WORK TASK ::
Which lines below contain the word "Plane"? Copy each one.

Before and after images:
________________

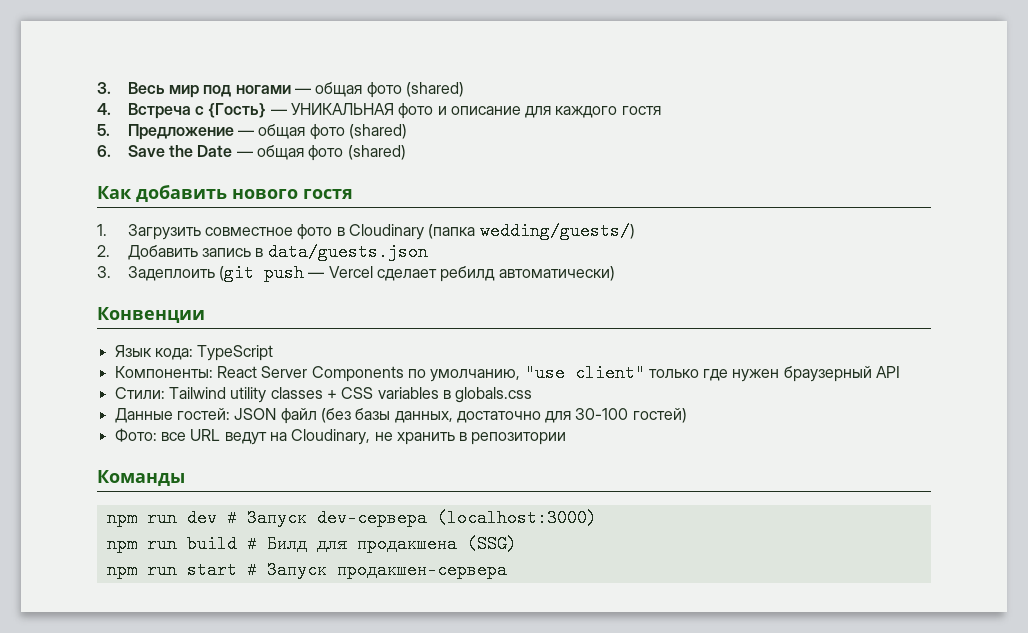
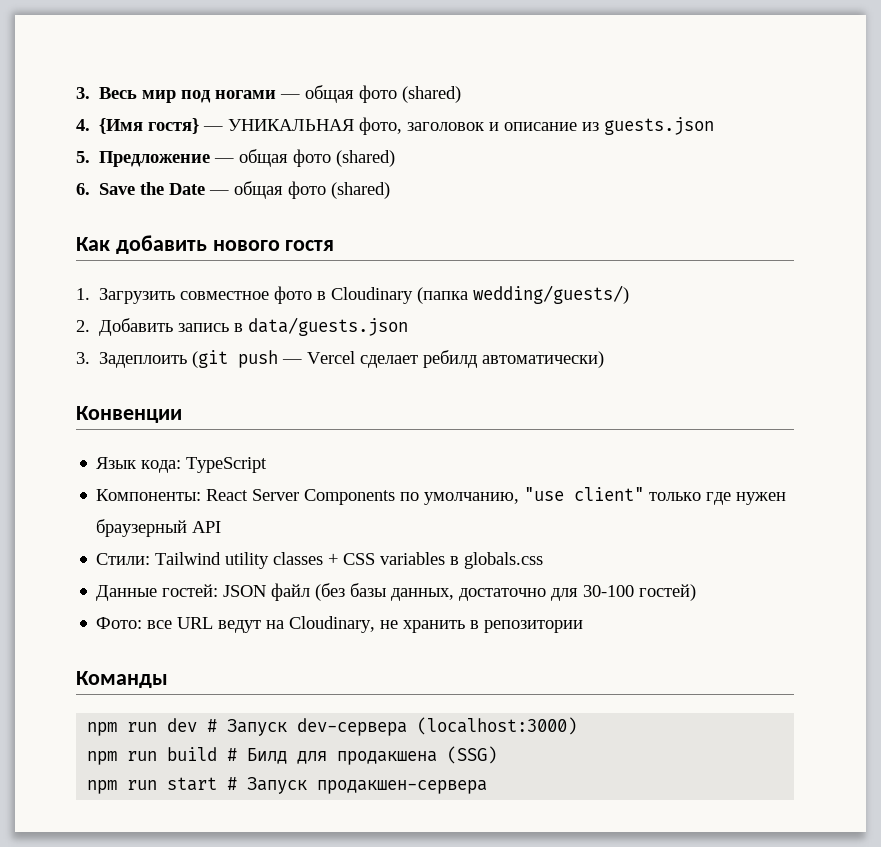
- 4. Встреча с {Гость} — УНИКАЛЬНАЯ фото и описание для каждого гостя
+ 4. {Имя гостя} — УНИКАЛЬНАЯ фото, заголовок и описание из guests.json

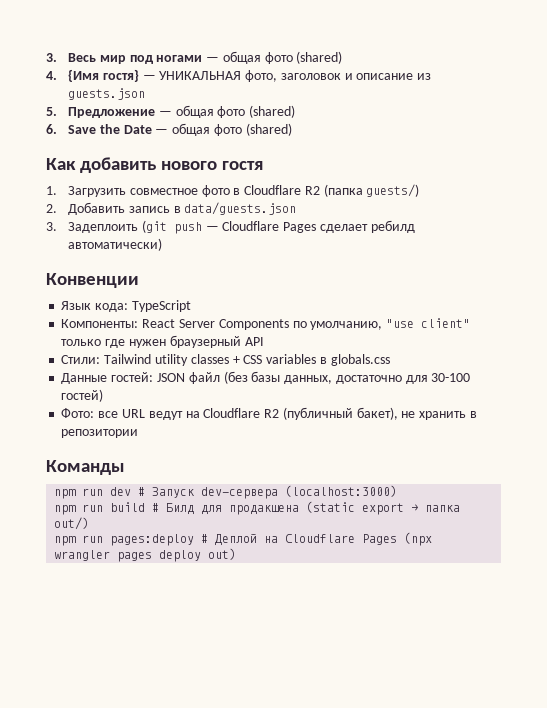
- 1. Загрузить совместное фото в Cloudinary (папка wedding/guests/)
+ 1. Загрузить совместное фото в Cloudflare R2 (папка guests/)
- 3. Задеплоить (git push — Vercel сделает ребилд автоматически)
+ 3. Задеплоить (git push — Cloudflare Pages сделает ребилд автоматически)
- Фото: все URL ведут на Cloudinary, не хранить в репозитории
+ Фото: все URL ведут на Cloudflare R2 (публичный бакет), не хранить в репозитории
- npm run build # Билд для продакшена (SSG)
- npm run start # Запуск продакшен-сервера
+ npm run build # Билд для продакшена (static export → папка out/)
+ npm run pages:deploy # Деплой на Cloudflare Pages (npx wrangler pages deploy out)

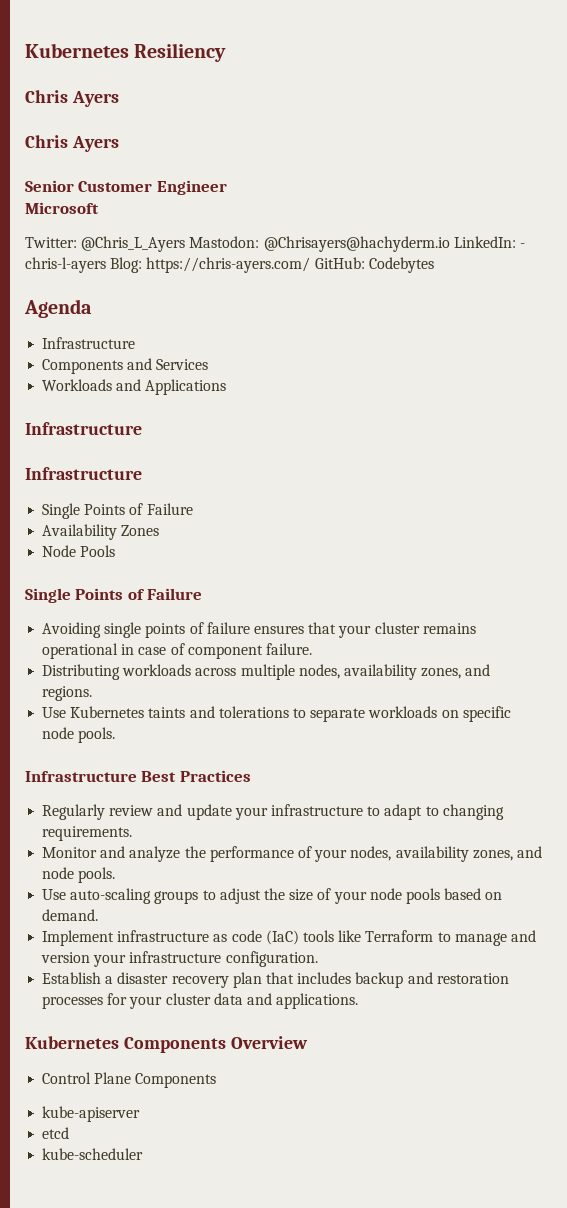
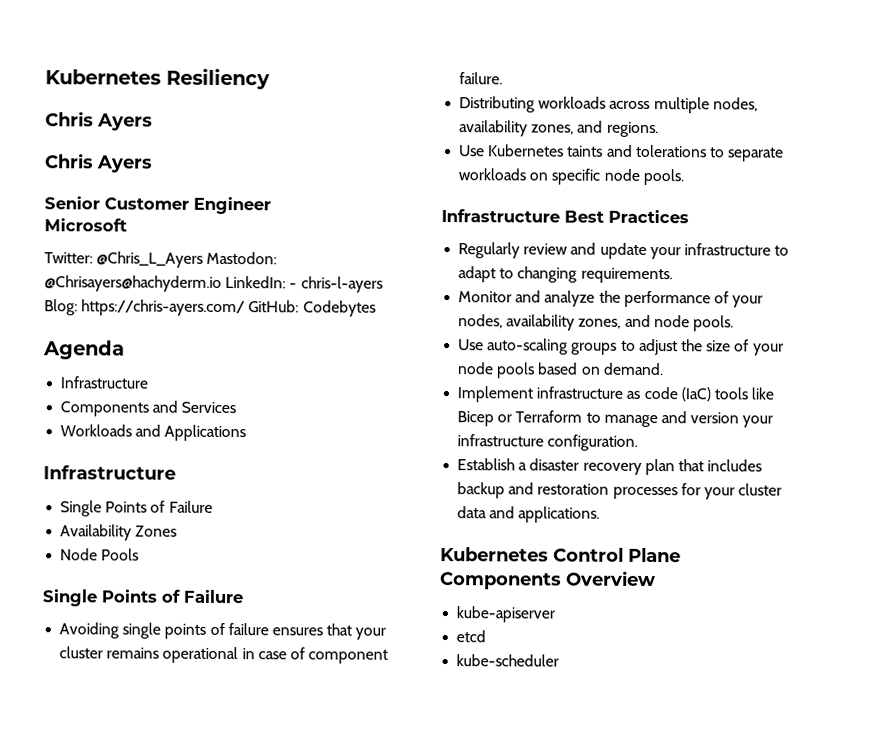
  Workloads and Applications
- Infrastructure
- Implement infrastructure as code (IaC) tools like Terraform to manage and version your infrastructure configuration.
+ Implement infrastructure as code (IaC) tools like Bicep or Terraform to manage and version your infrastructure configuration.
- Kubernetes Components Overview
- Control Plane Components
+ Kubernetes Control Plane Components Overview

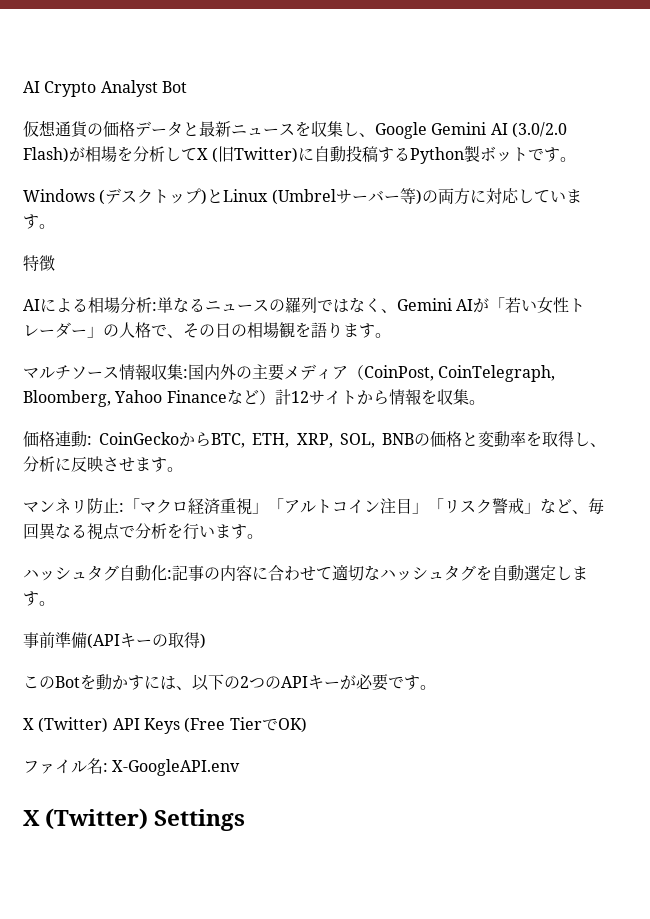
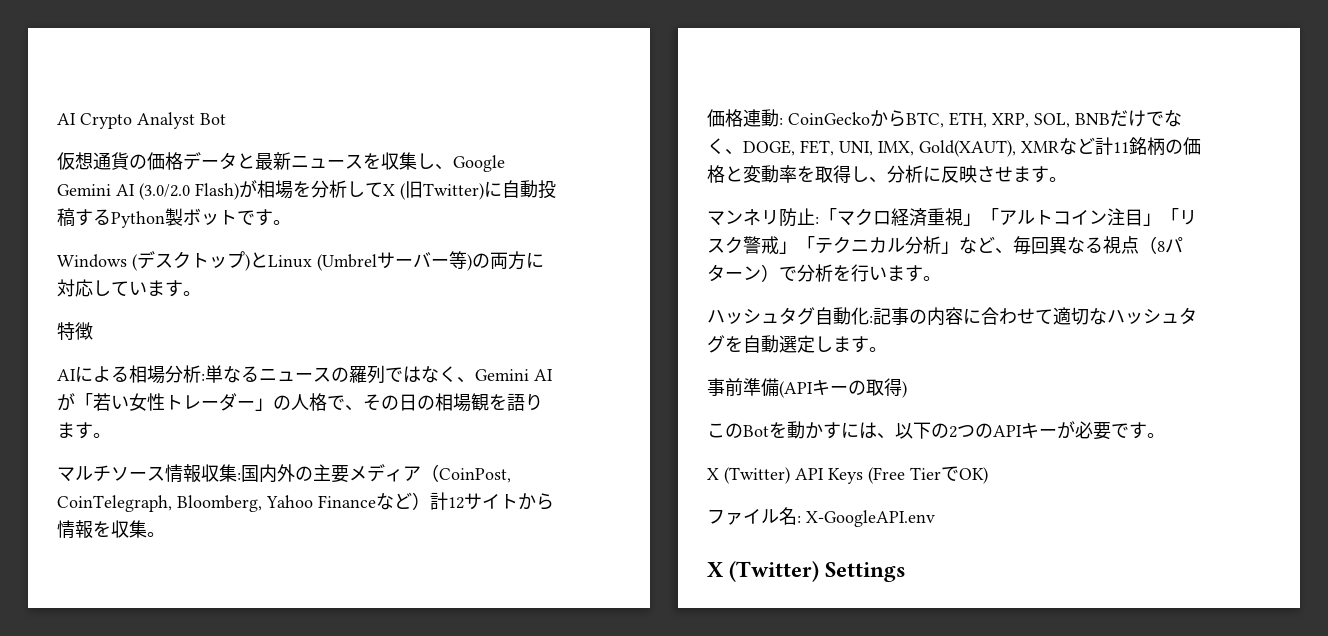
- 価格連動: CoinGeckoからBTC, ETH, XRP, SOL, BNBの価格と変動率を取得し、分析に反映させます。
+ 価格連動: CoinGeckoからBTC, ETH, XRP, SOL, BNBだけでなく、DOGE, FET, UNI, IMX, Gold(XAUT), XMRなど計11銘柄の価格と変動率を取得し、分析に反映させます。
- マンネリ防止:「マクロ経済重視」「アルトコイン注目」「リスク警戒」など、毎回異なる視点で分析を行います。
+ マンネリ防止:「マクロ経済重視」「アルトコイン注目」「リスク警戒」「テクニカル分析」など、毎回異なる視点（8パターン）で分析を行います。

________________

THE ANSWER ::
- Control Plane Components
+ Kubernetes Control Plane Components Overview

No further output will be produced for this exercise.